===== GIVEN DATA

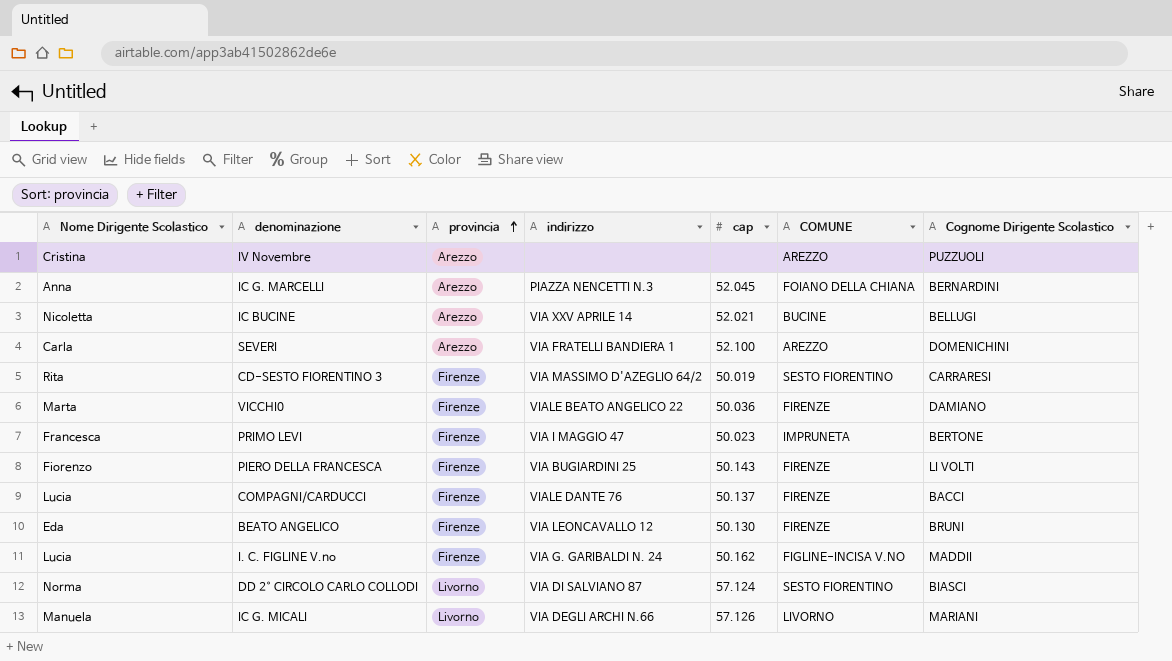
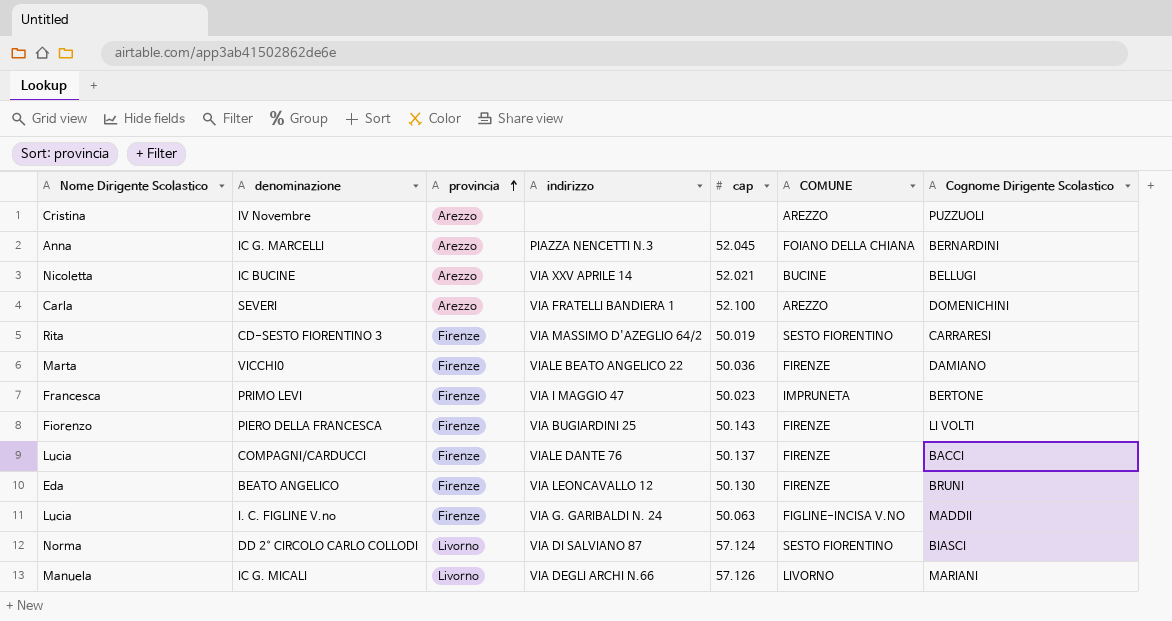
I. C. FIGLINE V.no | cap: 50.162 -> 50.063

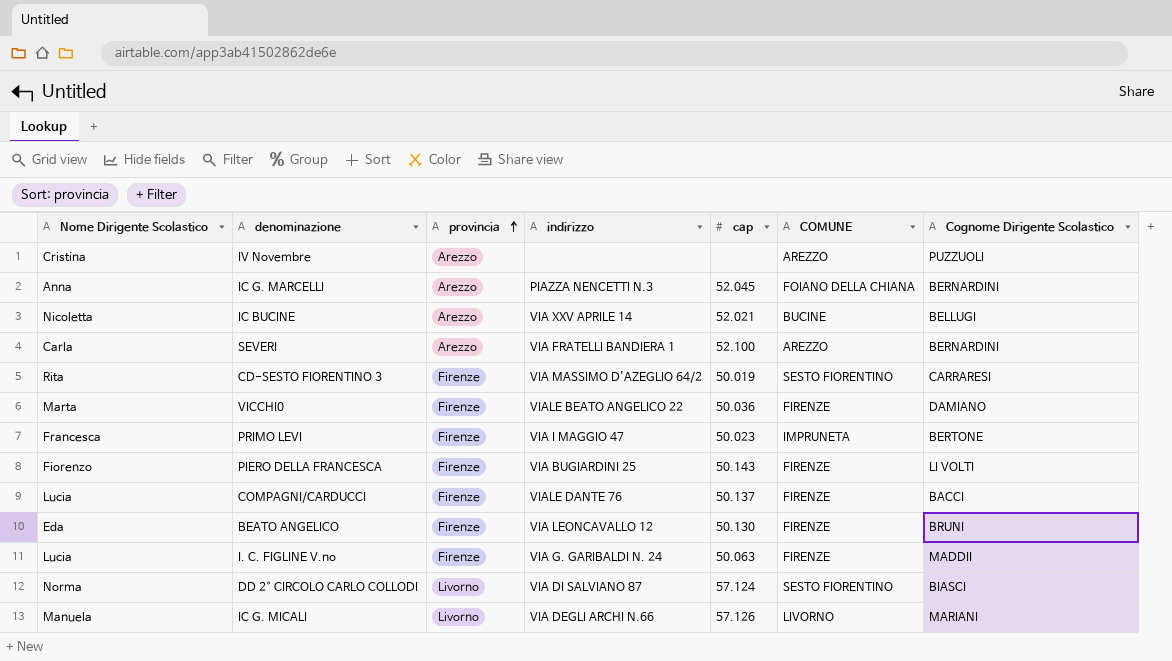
SEVERI | Cognome Dirigente Scolastico: DOMENICHINI -> BERNARDINI
I. C. FIGLINE V.no | COMUNE: FIGLINE-INCISA V.NO -> FIRENZE

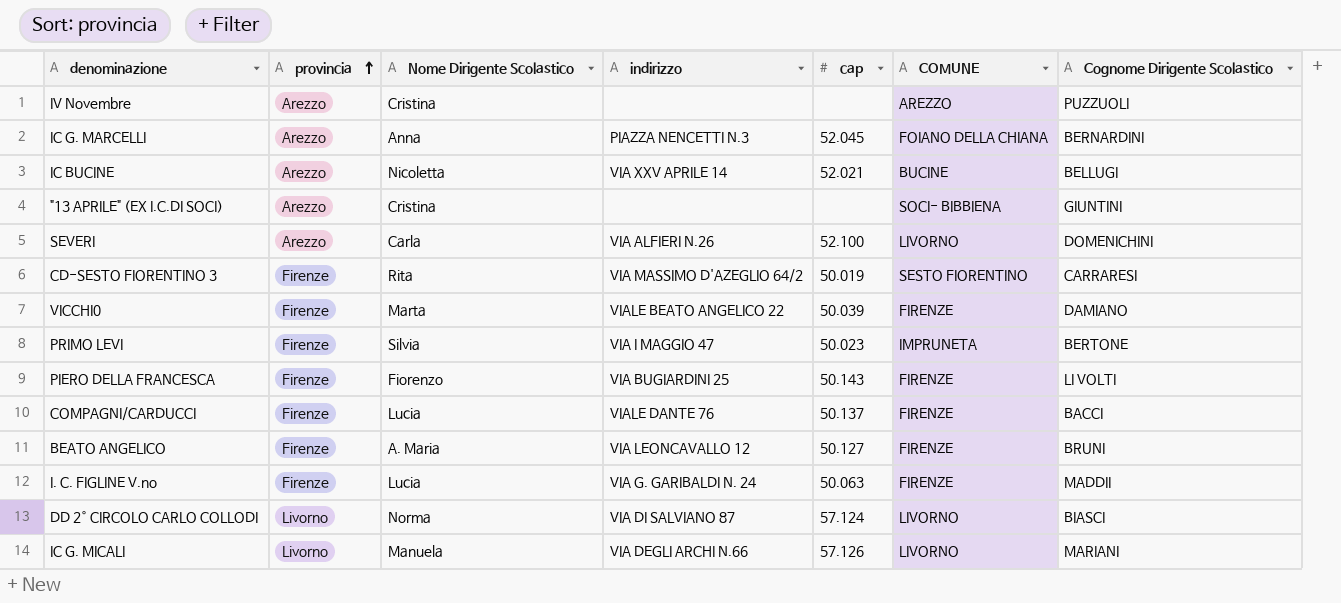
column Nome Dirigente Scolastico | position: 1 -> 3
row "13 APRILE" (EX I.C.DI SOCI): none -> Arezzo | Cristina | none | none | SOCI- BIBBIENA | GIUNTINI
SEVERI | indirizzo: VIA FRATELLI BANDIERA 1 -> VIA ALFIERI N.26
SEVERI | COMUNE: AREZZO -> LIVORNO
SEVERI | Cognome Dirigente Scolastico: BERNARDINI -> DOMENICHINI
VICCHI0 | cap: 50.036 -> 50.039
PRIMO LEVI | Nome Dirigente Scolastico: Francesca -> Silvia
BEATO ANGELICO | Nome Dirigente Scolastico: Eda -> A. Maria
BEATO ANGELICO | cap: 50.130 -> 50.127
DD 2° CIRCOLO CARLO COLLODI | COMUNE: SESTO FIORENTINO -> LIVORNO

==========

**WHAT NEEDS TO BE DONE:** Without copying any picture, repeat the full listing above word for word.

**RESPONSE FOR THIS EXERCISE:**
I. C. FIGLINE V.no | cap: 50.162 -> 50.063

SEVERI | Cognome Dirigente Scolastico: DOMENICHINI -> BERNARDINI
I. C. FIGLINE V.no | COMUNE: FIGLINE-INCISA V.NO -> FIRENZE

column Nome Dirigente Scolastico | position: 1 -> 3
row "13 APRILE" (EX I.C.DI SOCI): none -> Arezzo | Cristina | none | none | SOCI- BIBBIENA | GIUNTINI
SEVERI | indirizzo: VIA FRATELLI BANDIERA 1 -> VIA ALFIERI N.26
SEVERI | COMUNE: AREZZO -> LIVORNO
SEVERI | Cognome Dirigente Scolastico: BERNARDINI -> DOMENICHINI
VICCHI0 | cap: 50.036 -> 50.039
PRIMO LEVI | Nome Dirigente Scolastico: Francesca -> Silvia
BEATO ANGELICO | Nome Dirigente Scolastico: Eda -> A. Maria
BEATO ANGELICO | cap: 50.130 -> 50.127
DD 2° CIRCOLO CARLO COLLODI | COMUNE: SESTO FIORENTINO -> LIVORNO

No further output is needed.